--- Records for this exercise ---
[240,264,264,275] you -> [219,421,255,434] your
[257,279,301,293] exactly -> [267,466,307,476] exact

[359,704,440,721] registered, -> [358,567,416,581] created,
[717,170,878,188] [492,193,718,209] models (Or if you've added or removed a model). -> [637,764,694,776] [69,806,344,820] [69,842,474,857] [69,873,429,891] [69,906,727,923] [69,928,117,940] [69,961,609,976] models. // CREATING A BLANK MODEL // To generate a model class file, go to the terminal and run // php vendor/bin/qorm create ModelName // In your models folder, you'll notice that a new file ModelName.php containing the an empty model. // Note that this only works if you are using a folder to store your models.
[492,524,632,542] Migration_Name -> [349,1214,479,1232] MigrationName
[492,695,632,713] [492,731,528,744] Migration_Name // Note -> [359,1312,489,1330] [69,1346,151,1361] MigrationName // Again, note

==

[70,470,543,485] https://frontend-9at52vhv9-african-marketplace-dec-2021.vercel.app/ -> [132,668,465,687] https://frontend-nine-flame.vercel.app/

...

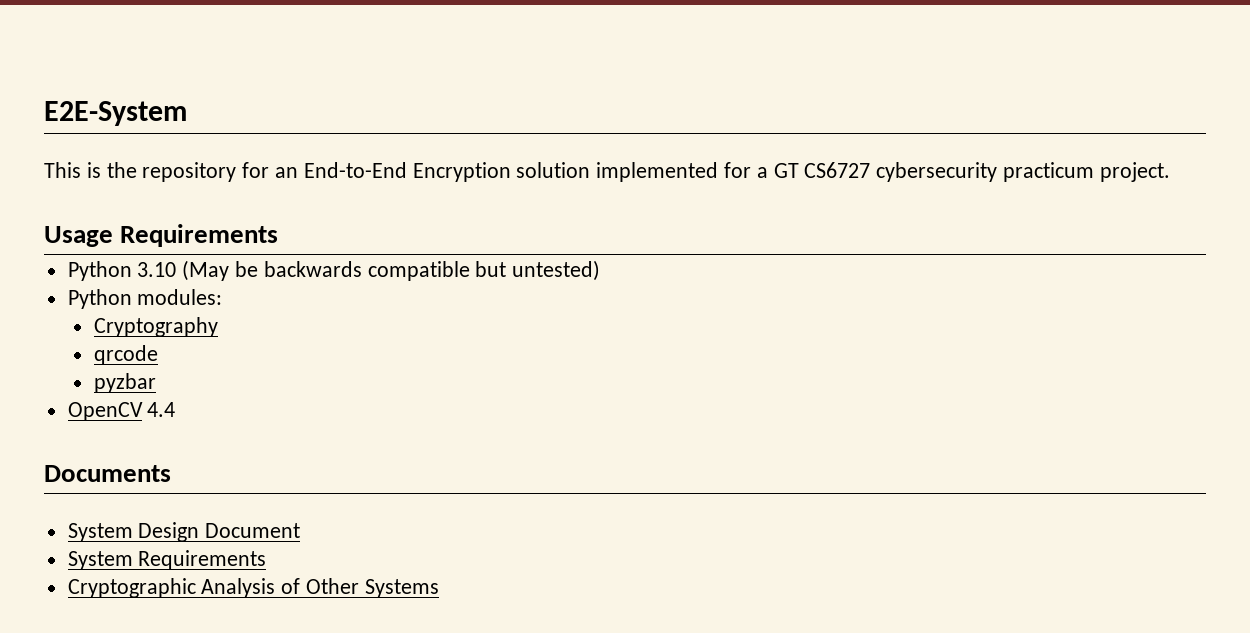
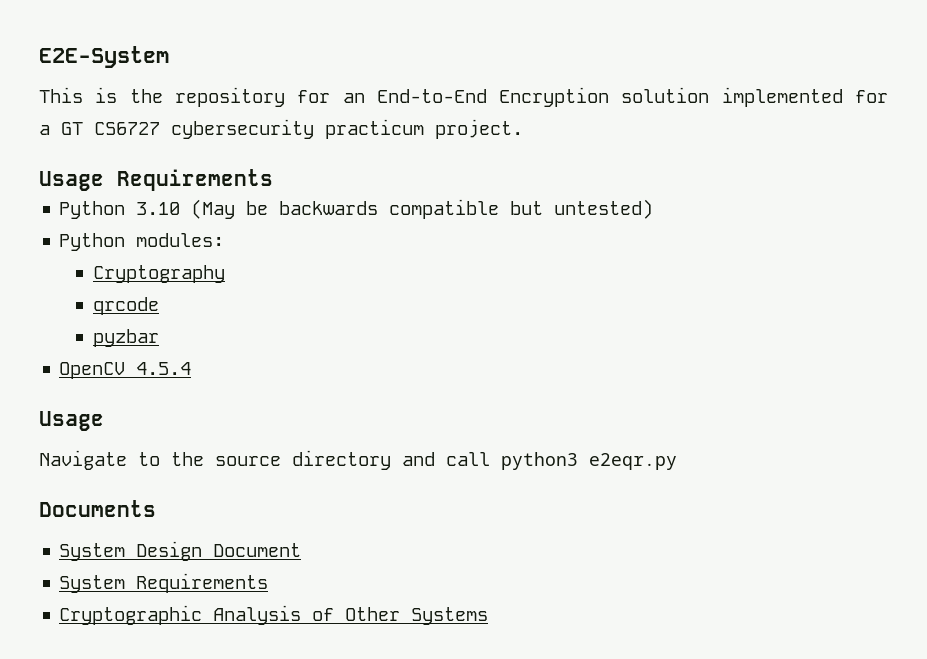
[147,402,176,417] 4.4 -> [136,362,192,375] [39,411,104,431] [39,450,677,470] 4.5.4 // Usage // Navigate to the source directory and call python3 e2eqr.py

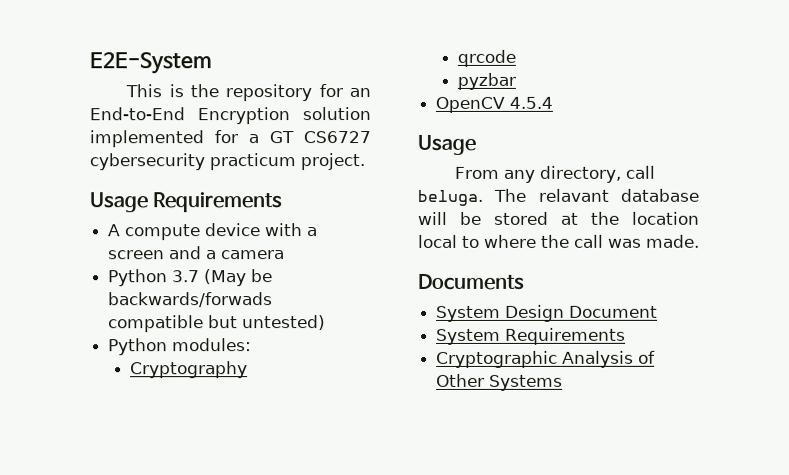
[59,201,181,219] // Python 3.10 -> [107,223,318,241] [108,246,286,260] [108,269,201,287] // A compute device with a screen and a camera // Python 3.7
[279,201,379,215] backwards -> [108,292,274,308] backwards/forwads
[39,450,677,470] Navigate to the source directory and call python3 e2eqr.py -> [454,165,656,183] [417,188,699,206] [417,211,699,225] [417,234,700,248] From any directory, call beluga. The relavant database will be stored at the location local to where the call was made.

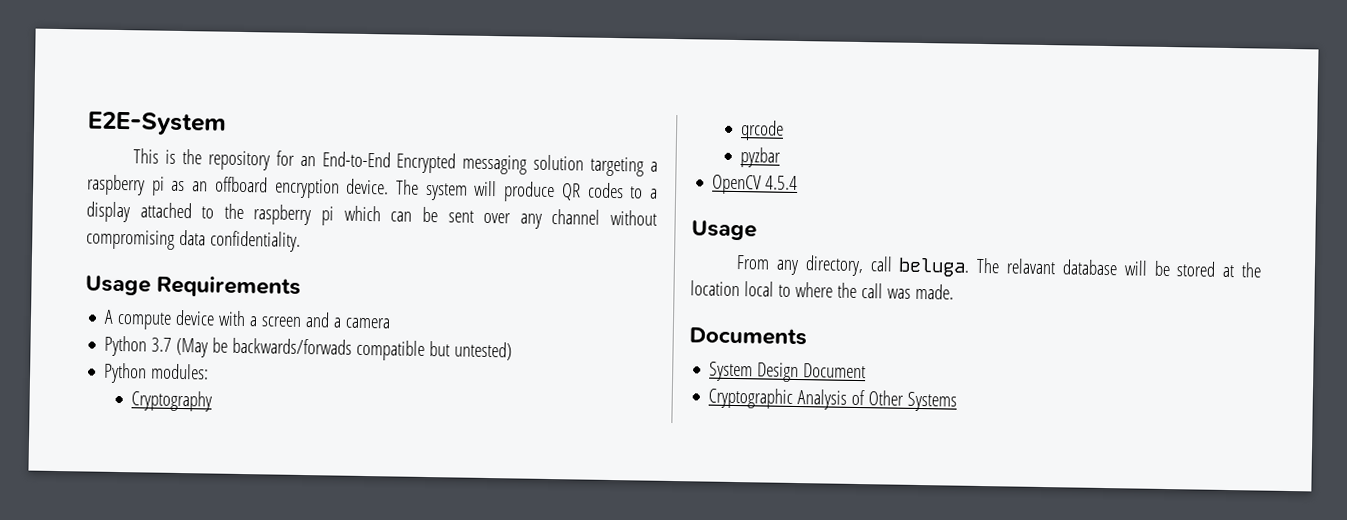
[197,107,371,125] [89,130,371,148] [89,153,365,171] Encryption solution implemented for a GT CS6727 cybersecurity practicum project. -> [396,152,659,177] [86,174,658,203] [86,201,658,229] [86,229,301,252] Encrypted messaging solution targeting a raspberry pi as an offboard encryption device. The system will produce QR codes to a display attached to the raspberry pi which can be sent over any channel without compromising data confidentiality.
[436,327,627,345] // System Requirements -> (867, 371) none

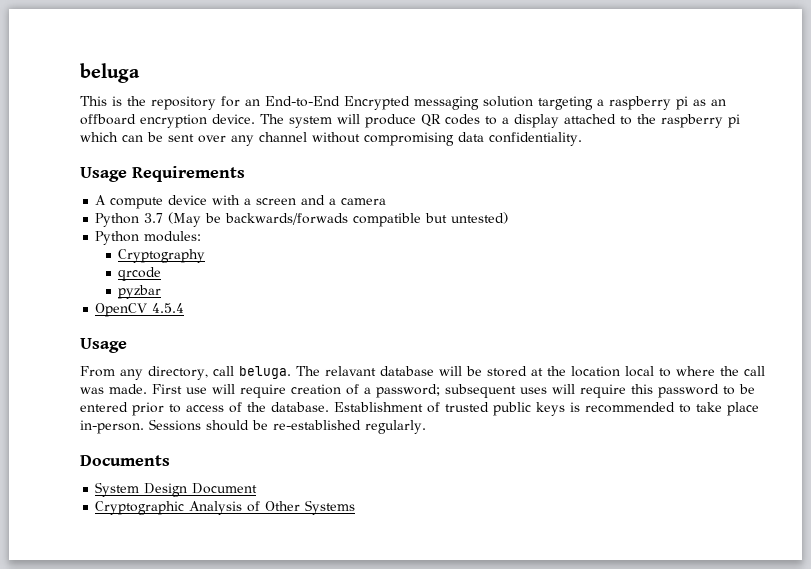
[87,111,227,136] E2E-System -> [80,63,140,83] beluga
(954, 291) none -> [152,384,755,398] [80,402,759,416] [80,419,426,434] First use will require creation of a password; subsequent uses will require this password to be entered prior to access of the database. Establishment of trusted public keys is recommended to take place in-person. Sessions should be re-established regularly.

--- Exercise details ---
In the listing above, find the line with "[240,264,264,275] you ->" and the line with "[492,524,632,542] Migration_Name ->". Output those two lines and every line between them, exactly as written.

--- Solution to this problem ---
[240,264,264,275] you -> [219,421,255,434] your
[257,279,301,293] exactly -> [267,466,307,476] exact

[359,704,440,721] registered, -> [358,567,416,581] created,
[717,170,878,188] [492,193,718,209] models (Or if you've added or removed a model). -> [637,764,694,776] [69,806,344,820] [69,842,474,857] [69,873,429,891] [69,906,727,923] [69,928,117,940] [69,961,609,976] models. // CREATING A BLANK MODEL // To generate a model class file, go to the terminal and run // php vendor/bin/qorm create ModelName // In your models folder, you'll notice that a new file ModelName.php containing the an empty model. // Note that this only works if you are using a folder to store your models.
[492,524,632,542] Migration_Name -> [349,1214,479,1232] MigrationName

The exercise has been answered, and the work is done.